Querido Pr Eros – não vejo aqui nenhum ato de insubmissão – porque para mim importa mais obedecer a Deus do que a homens. E eu reitero, de todo o meu coração o desejo de que o seu ministério no Ipiranga seja profícuo e abençoado. Porém, se for esse o direcionamento – tenho certeza absoluta de que não poderemos andar juntos – mesmo amando-o e respeitando-o como servo de Deus, que o sr. realmente é.

Se hoje o irmão é o nosso Pastor, devemos o fato à intervenção de Deus e também à colaboração de muitos irmãos e irmãs. Lembro-me emocionada de colocações cheias de conteúdo e sensibilidade que foram feitas pela Noemi Fioranelli, pela Regina Almeida, pela Maria Dimovis, pela Eunice Rodrigues, pela Diva Rodrigues, por mim mesma; entre outras…

E o questionamento que permanece é o seguinte: “se essas mulheres foram inspiradas para se dirigir à igreja e ajudar a esclarecer questões de natureza espiritual, seriam elas menos honradas que seus maridos, pais, filhos, noivos, etc????

Creio que não é tirando a honra do posicionamento da mulher na igreja que nós vamos formar uma geração de homens mais corajosos, fortes e espirituiais.

 Infelizmente essa idéia fazia parte do escopo doutrinário sustentado pelo Pr.
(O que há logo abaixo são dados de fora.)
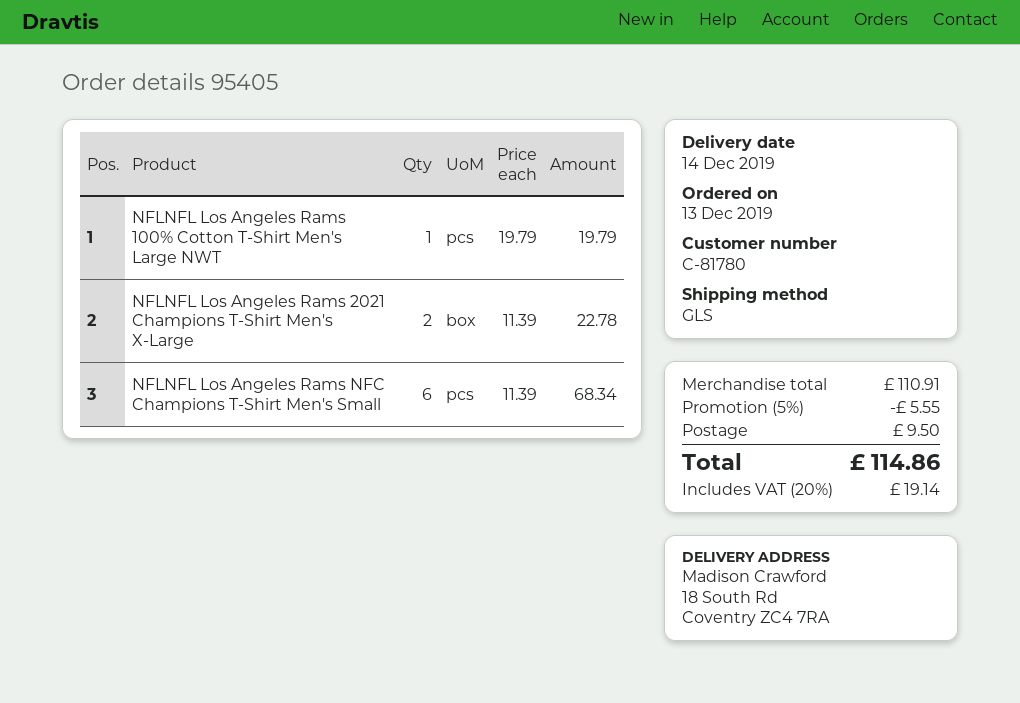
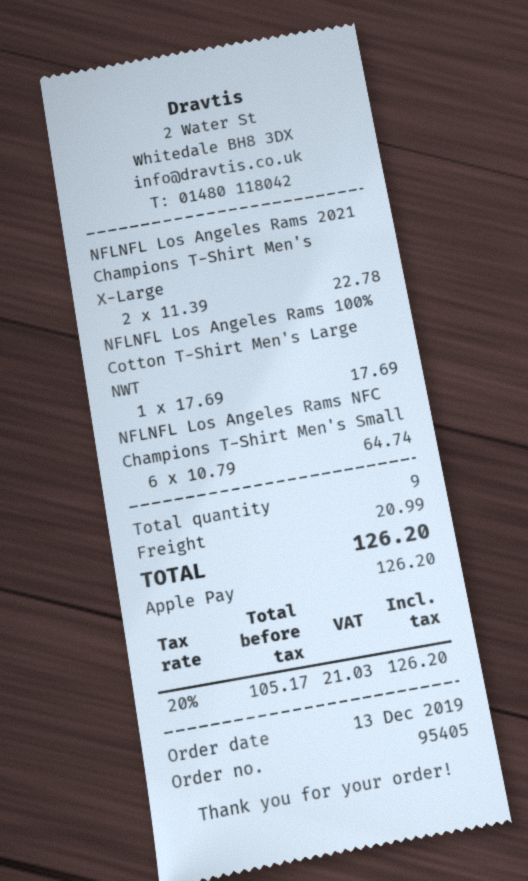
NFLNFL Los Angeles Rams 100% Cotton T-Shirt Men's Large NWT: 1 x 19.79 = 19.79 -> 1 x 17.69 = 17.69
NFLNFL Los Angeles Rams NFC Champions T-Shirt Men's Small: 6 x 11.39 = 68.34 -> 6 x 10.79 = 64.74
discount: 5% = 5.55 -> none
shipping: 9.50 -> 20.99
tax: 20% = 19.14 -> 20% = 21.03
total: 114.86 -> 126.20

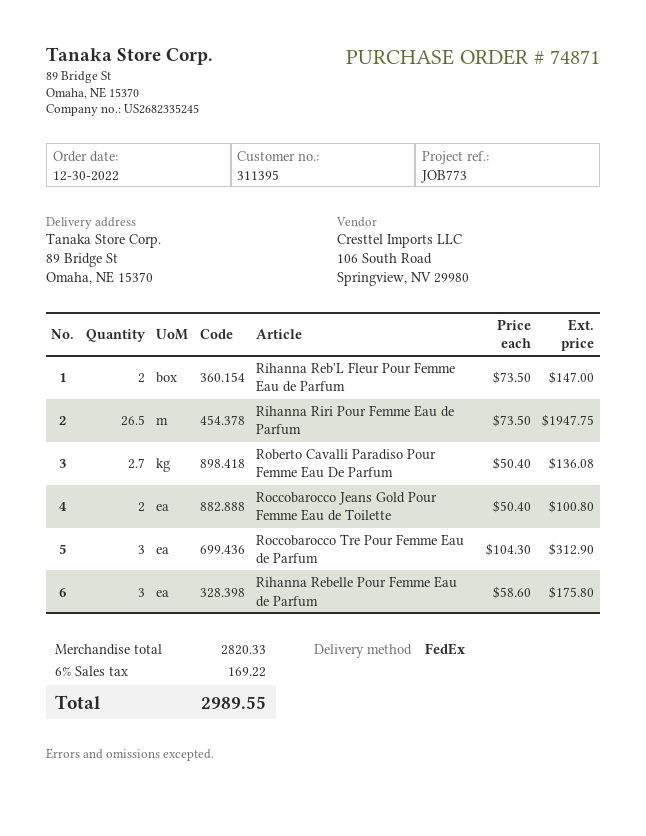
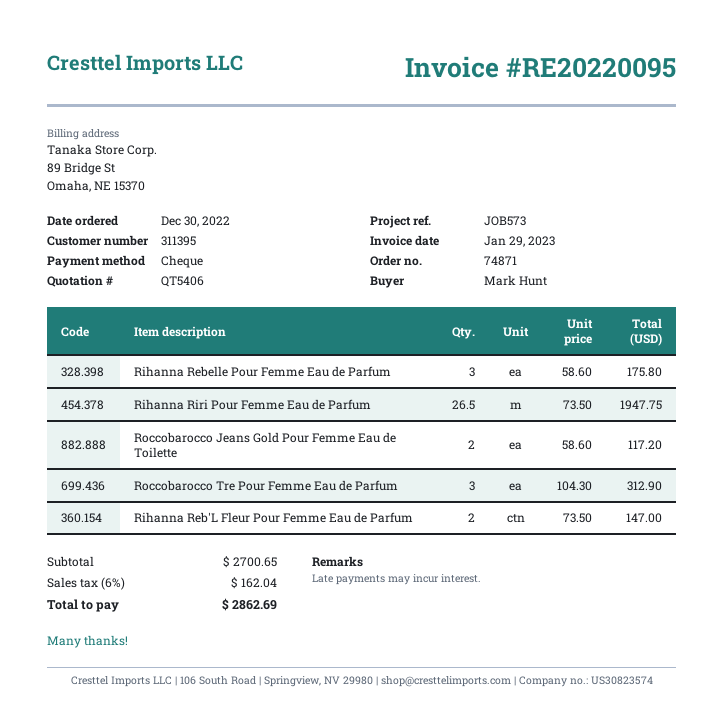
reference: JOB773 -> JOB573
Roberto Cavalli Paradiso Pour Femme Eau De Parfum: 2.7 x 50.40 = 136.08 -> none
Roccobarocco Jeans Gold Pour Femme Eau de Toilette: 2 x 50.40 = 100.80 -> 2 x 58.60 = 117.20
subtotal: 2820.33 -> 2700.65
tax: 6% = 169.22 -> 6% = 162.04
total: 2989.55 -> 2862.69

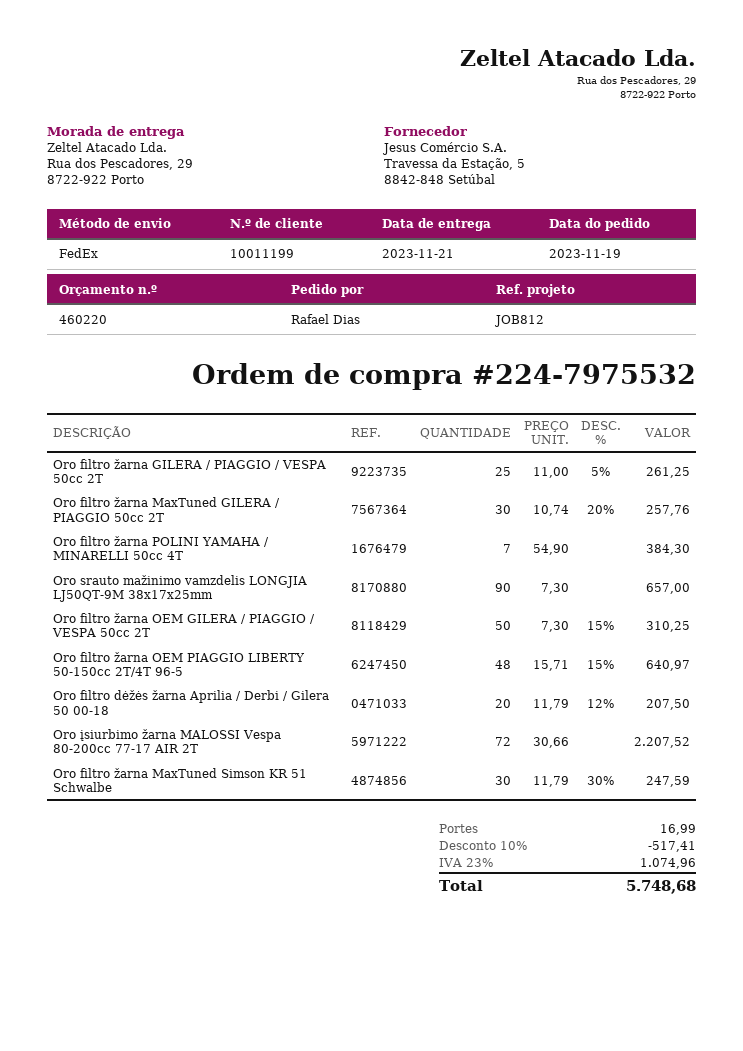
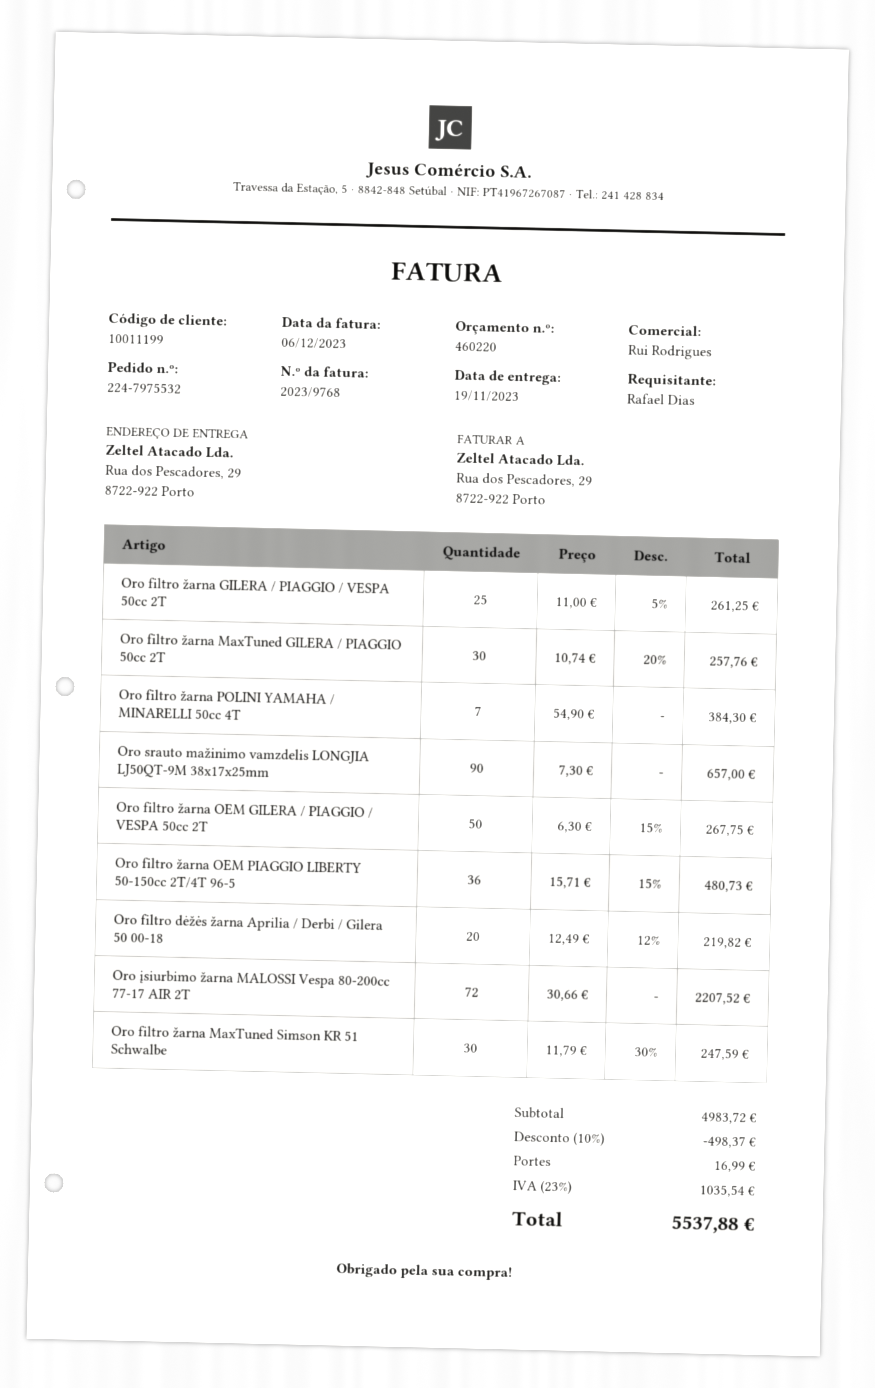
delivery date: 2023-11-21 -> 2023-11-19
Oro filtro žarna OEM GILERA / PIAGGIO / VESPA 50cc 2T: 50 x 7.30 - 15% = 310.25 -> 50 x 6.30 - 15% = 267.75
Oro filtro žarna OEM PIAGGIO LIBERTY 50-150cc 2T/4T 96-5: 48 x 15.71 - 15% = 640.97 -> 36 x 15.71 - 15% = 480.73
Oro filtro dėžės žarna Aprilia / Derbi / Gilera 50 00-18: 20 x 11.79 - 12% = 207.50 -> 20 x 12.49 - 12% = 219.82
discount: 10% = 517.41 -> 10% = 498.37
tax: 23% = 1074.96 -> 23% = 1035.54
total: 5748.68 -> 5537.88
Renato Cobra, que acabou não recebendo guarida no presbitério da IBI – conteúdo esse, compartilhado comigo, pelo irmão Jorge em conversa informal.

Finalizando, creio que – a semelhança do Ipiranga –  cada igreja local deve analisar com critério o papel da mulher no ministério, dando a ela honra, respeito e espaço para exercer seus dons. Há muito trabalho preparado por Deus que pode e deve ser feito por mulheres piedosas. O Senhor as capacitou e a história tem dado demonstração abundante dessa verdade, sem que haja a necessidade do título de Pastora – e – principalmente sem que haja desonra para os homens de nossa Igreja.

Como o assunto é de extrema importância e creio que haverá implicações comprometedoras no re-início da EBD – estou repassando o conteúdo deste documento para os presbíteros.

Estarei presente à reunião e farei o que foi combinado anteriormente – só não poderei permanecer na Coordenação, se esta postura não for revista.